ImpAdaptType2Censor
0.1.0Data Generation and Statistical Inference for Improved Adaptive Type-II Progressive Censoring Schemes
Overview
Comprehensive computational routines for random data generation, Maximum Likelihood Estimation (MLE), Maximum Product of Spacings Estimation (MPSE), and MCMC Bayesian estimation under the Improved Adaptive Type-II Progressive Censoring Scheme (IAT-II PCS). Users can supply custom probability density functions (PDF), cumulative distribution functions (CDF), survival functions, parameter ranges, and progressive censoring plans for any continuous univariate lifetime distribution, or rely on built-in parametric models (e.g., Generalized Exponential). Point estimation methods include MLE via optimization algorithms (Broyden-Fletcher-Goldfarb-Shanno (BFGS), Newton-Raphson (NR), Nelder-Mead (NM), Conjugate Gradients (CG), L-BFGS-B, Simulated Annealing (SANN), and Berndt-Hall-Hall-Hausman (BHHH)) and MPSE. Bayesian inference utilizes Metropolis-Hastings within Gibbs sampling under Squared Error Loss (SEL) and LINEX Loss (LL) functions to compute point estimates and Highest Posterior Density (HPD) credible intervals.

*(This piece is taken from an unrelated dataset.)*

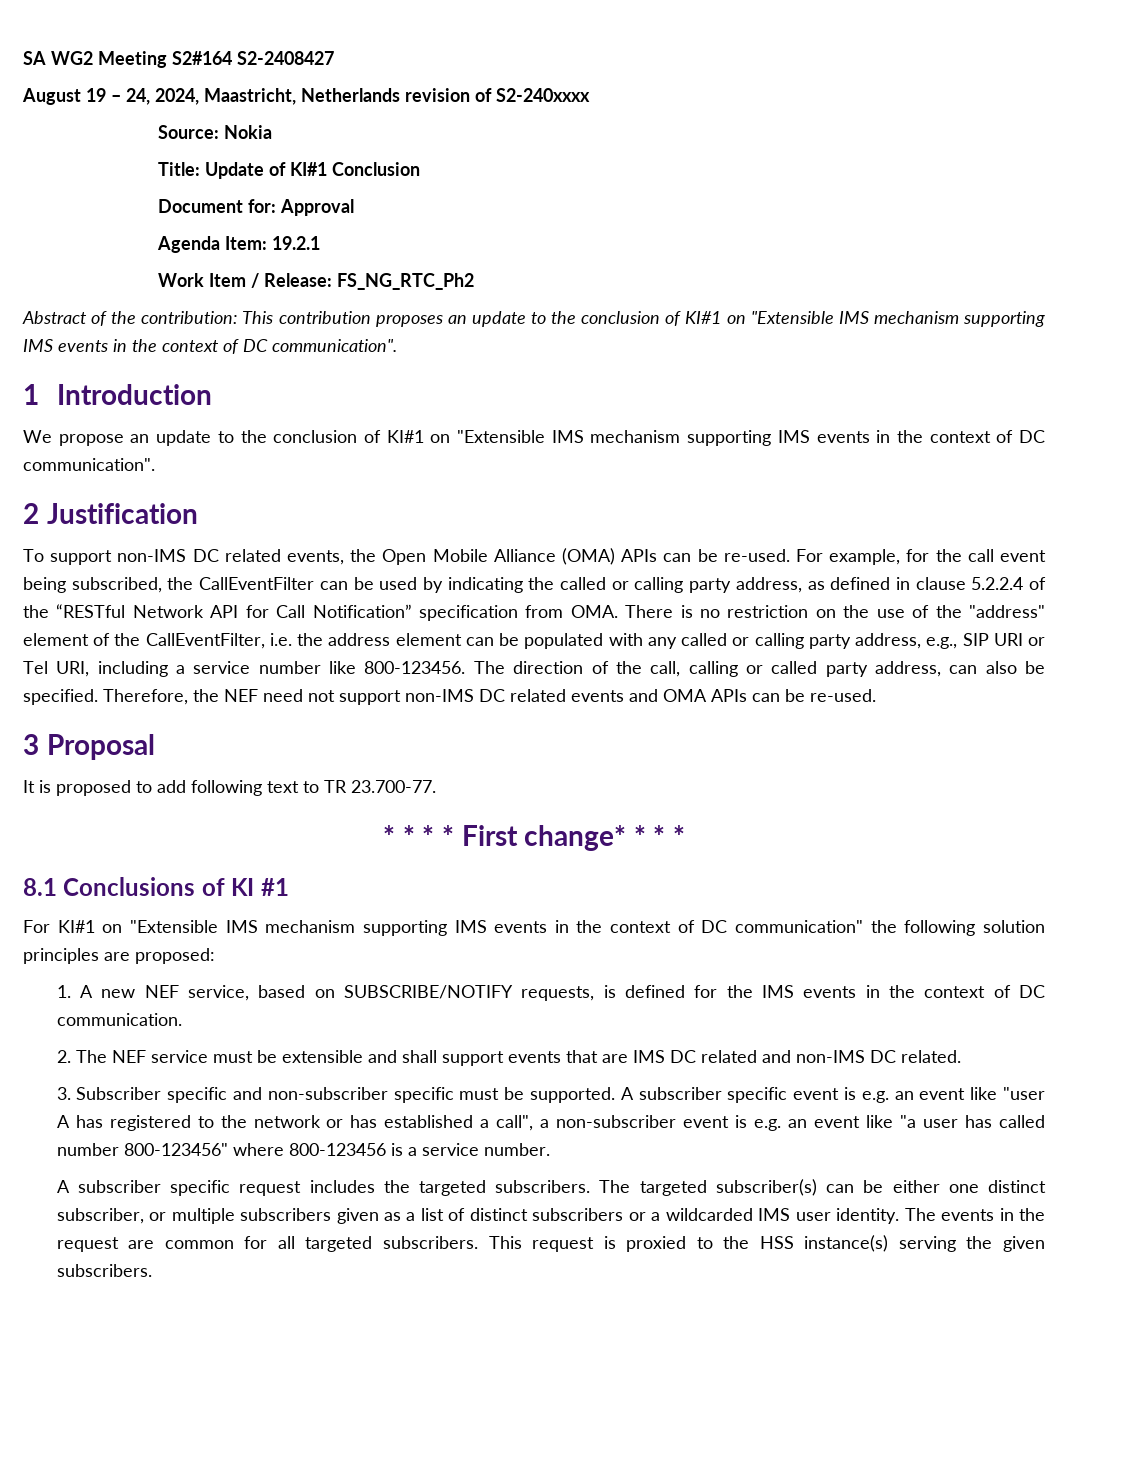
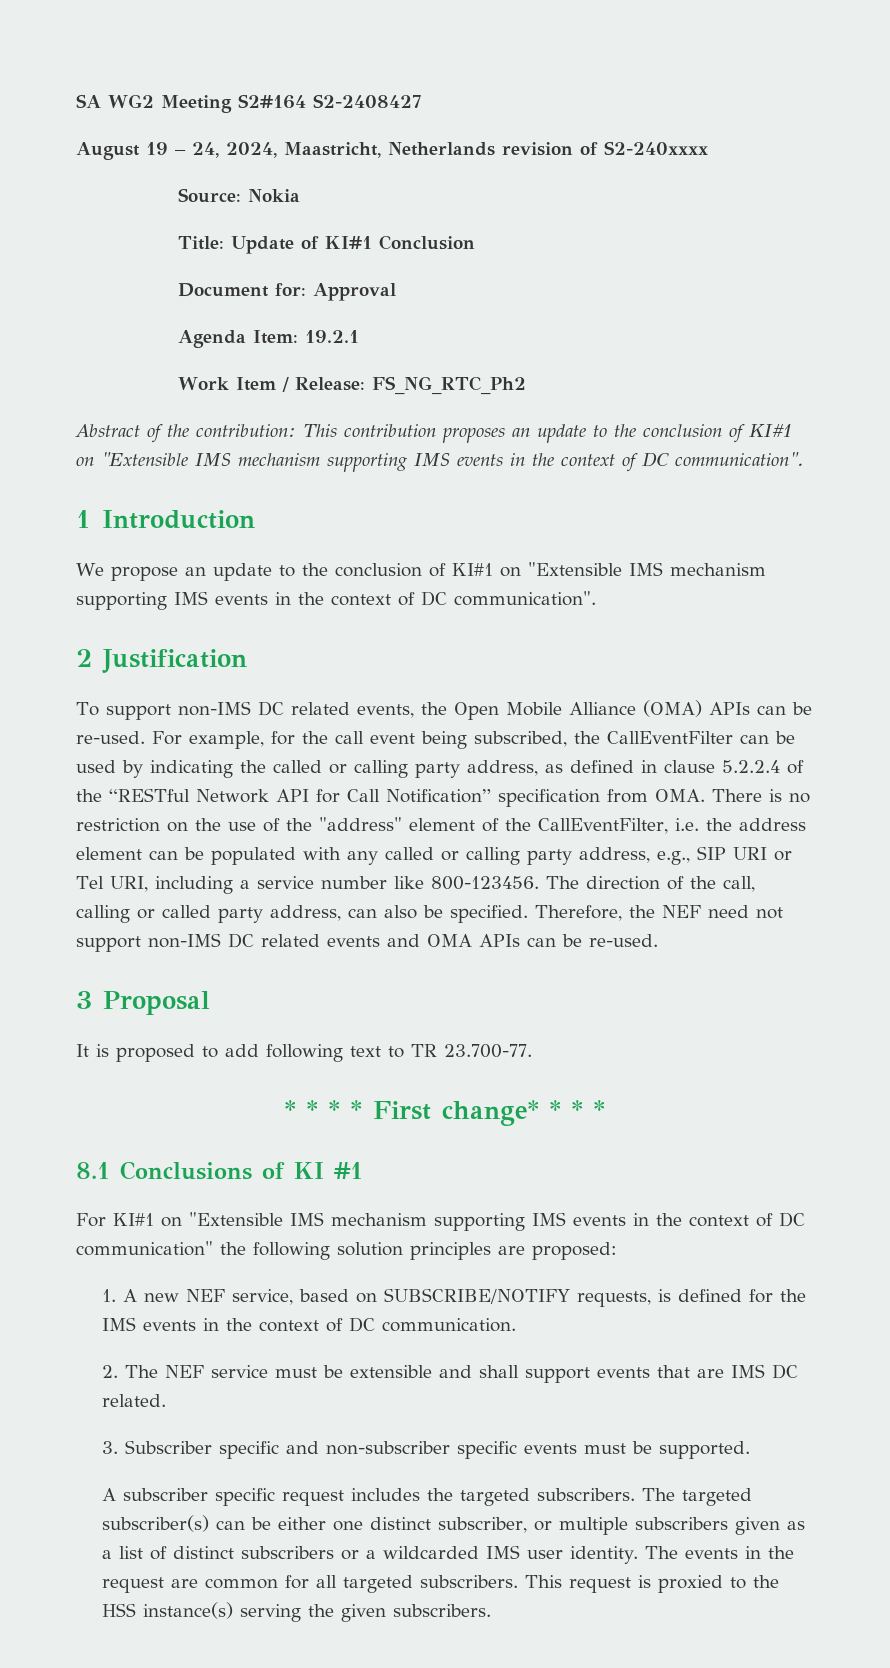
- 2. The NEF service must be extensible and shall support events that are IMS DC related and non-IMS DC related.
+ 2. The NEF service must be extensible and shall support events that are IMS DC related.
- 3. Subscriber specific and non-subscriber specific must be supported. A subscriber specific event is e.g. an event like "user A has registered to the network or has established a call", a non-subscriber event is e.g. an event like "a user has called number 800-123456" where 800-123456 is a service number.
+ 3. Subscriber specific and non-subscriber specific events must be supported.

Asymptotic confidence intervals for parameters, reliability, and hazard rate functions are constructed using asymptotic normality and delta method. Methods are based on Dev and Chacko (2026, Journal of the Iranian Statistical Society, 25, 1-29), Yan, Zhang, and Dong (2021, Journal of Computational and Applied Mathematics, 381, 113022, doi:10.1016/j.cam.2020.113022), Ng, Kundu, and Chan (2004, Naval Research Logistics, 51, 1145-1168, doi:10.1002/nav.20045), Cheng and Amin (1983, Journal of the Royal Statistical Society Series B, 45, 394-403, doi:10.1111/j.2517-6161.1983.tb01268.x), Kundu and Gupta (1999, Australian & New Zealand Journal of Statistics, 41, 173-188, doi:10.1111/1467-842X.00072), and Berndt, Hall, Hall, and Hausman (1974, Annals of Economic and Social Measurement, 3, 653-665).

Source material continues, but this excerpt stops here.